Note that you can use runif(n=500, min=0, max=1) in R to generate a single sample of 500 observations from a standard uniform distribution.

Compute the estimates \(\hat{\theta}\) and \(\tilde{\theta}\) for each sample.

One way to do this is by storing the data in a 10,000 x 500 dimensional matrix and then using the apply function.

Now, plot the distributions of \(\hat{\theta}\) and \(\tilde{\theta}\).

Finally, compare the numerical approximations of bias, se, and MSE (based on the 10,000 samples) for each of the two estimators to their analytic values that you derived above.

Problem 2

Now we’ll construct some confidence intervals, and simulate samples to investigate the true coverage of the intervals.

Problem 2, Part A

Download the data.

The data consists of \(X_1, X_2, \dots, X_{100}\), which are 100 draws from a Uniform\( (0, \theta)\) distribution, with unknown \(\theta\).
Use the R function scan to read the data file as a single vector.

Find the point estimate for the unknown parameter, \(\tilde{\theta} = 2\bar{X}_n \). Compute both the 95% and 80% confidence intervals for the estimate \(\tilde{\theta}\).

Problem 2, Part B

Simulate 10,000 samples of 50 observations (\(n=50\)) from a Uniform\((0, 10)\) distribution (\(\theta = 10\)). Compute both the 95% and 80% confidence intervals for the estimate \(\tilde{\theta}\) in each sample.
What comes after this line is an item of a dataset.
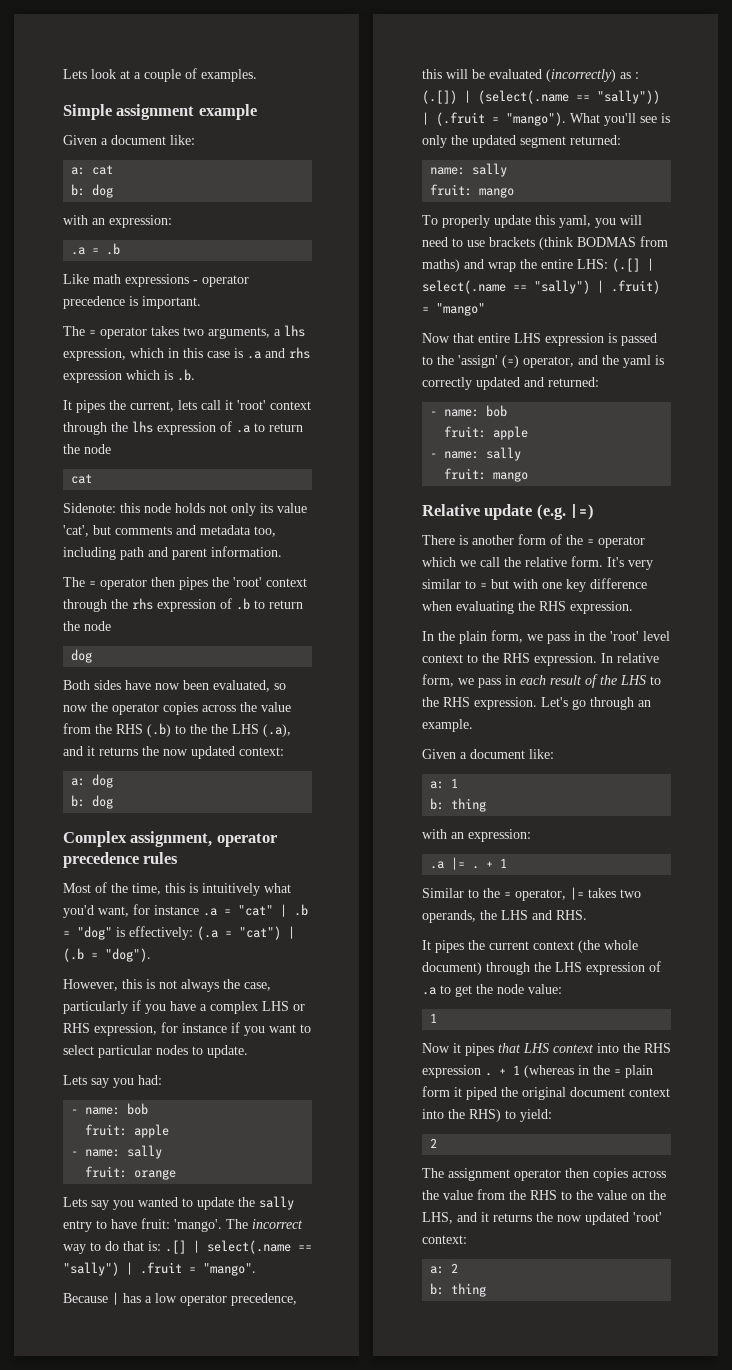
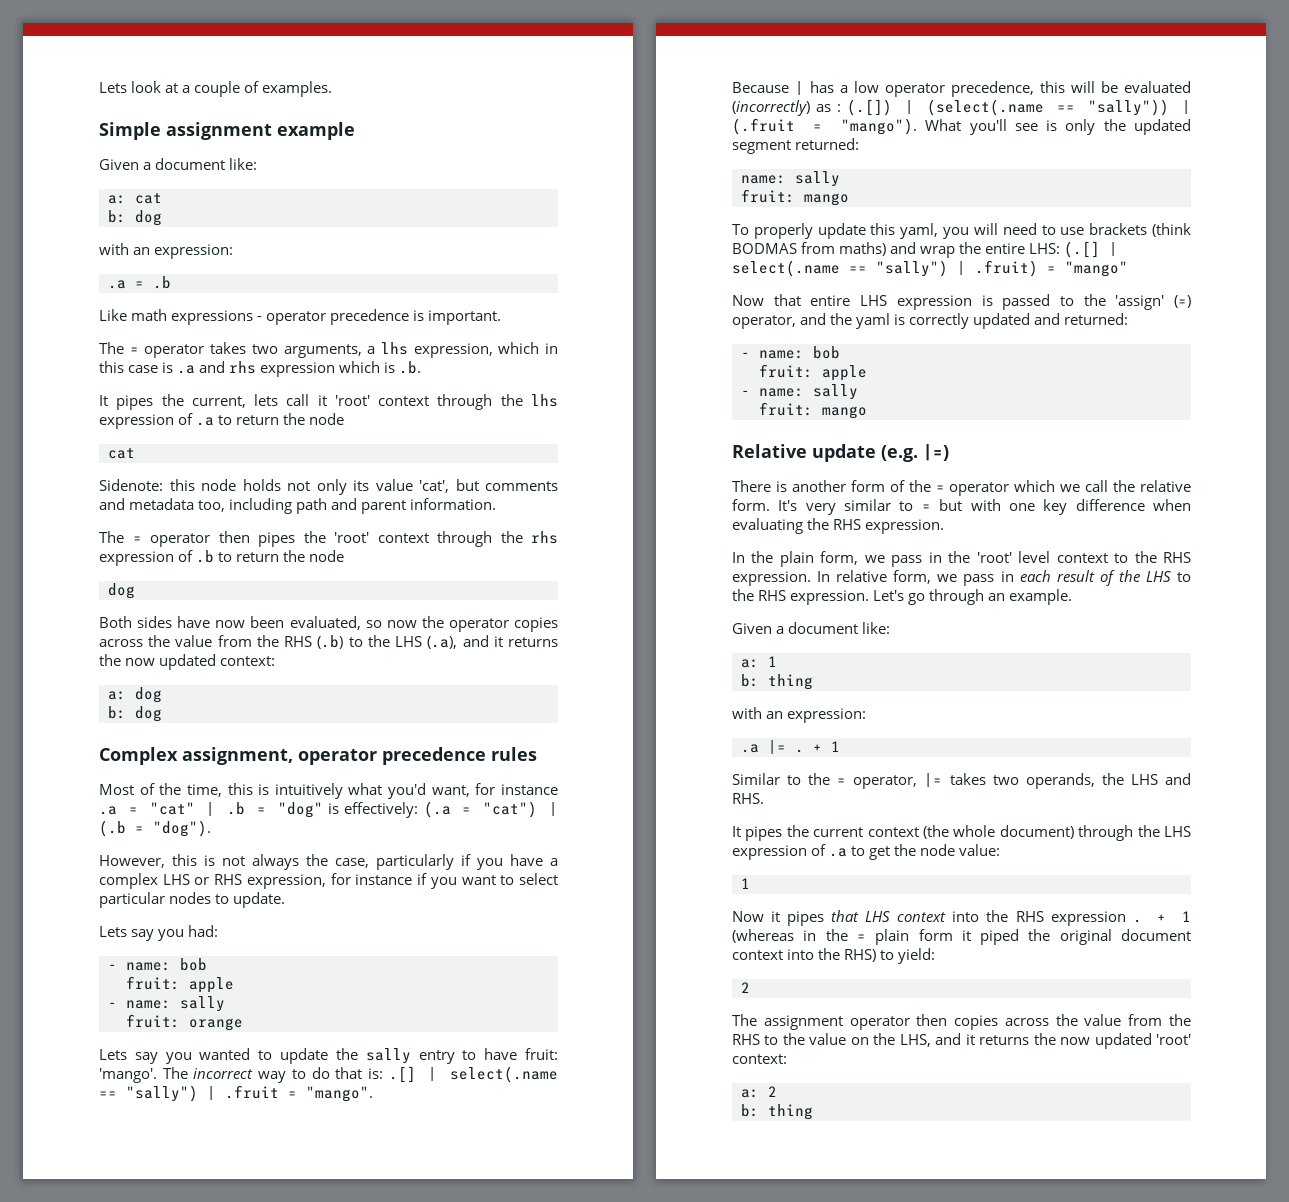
- Both sides have now been evaluated, so now the operator copies across the value from the RHS (.b) to the the LHS (.a), and it returns the now updated context:
+ Both sides have now been evaluated, so now the operator copies across the value from the RHS (.b) to the LHS (.a), and it returns the now updated context:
As a result, you should have 10,000 95% confidence intervals and 10,000 80% confidence intervals.

Investigate the true coverage of your confidence intervals by computing, separately for the 95% and 80% intervals, the proportion of the 10,000 intervals that actually contain the true value \(\theta = 10\).

Problem 3

(Adapted from All of Statistics, Section 7.4, Problem 9.)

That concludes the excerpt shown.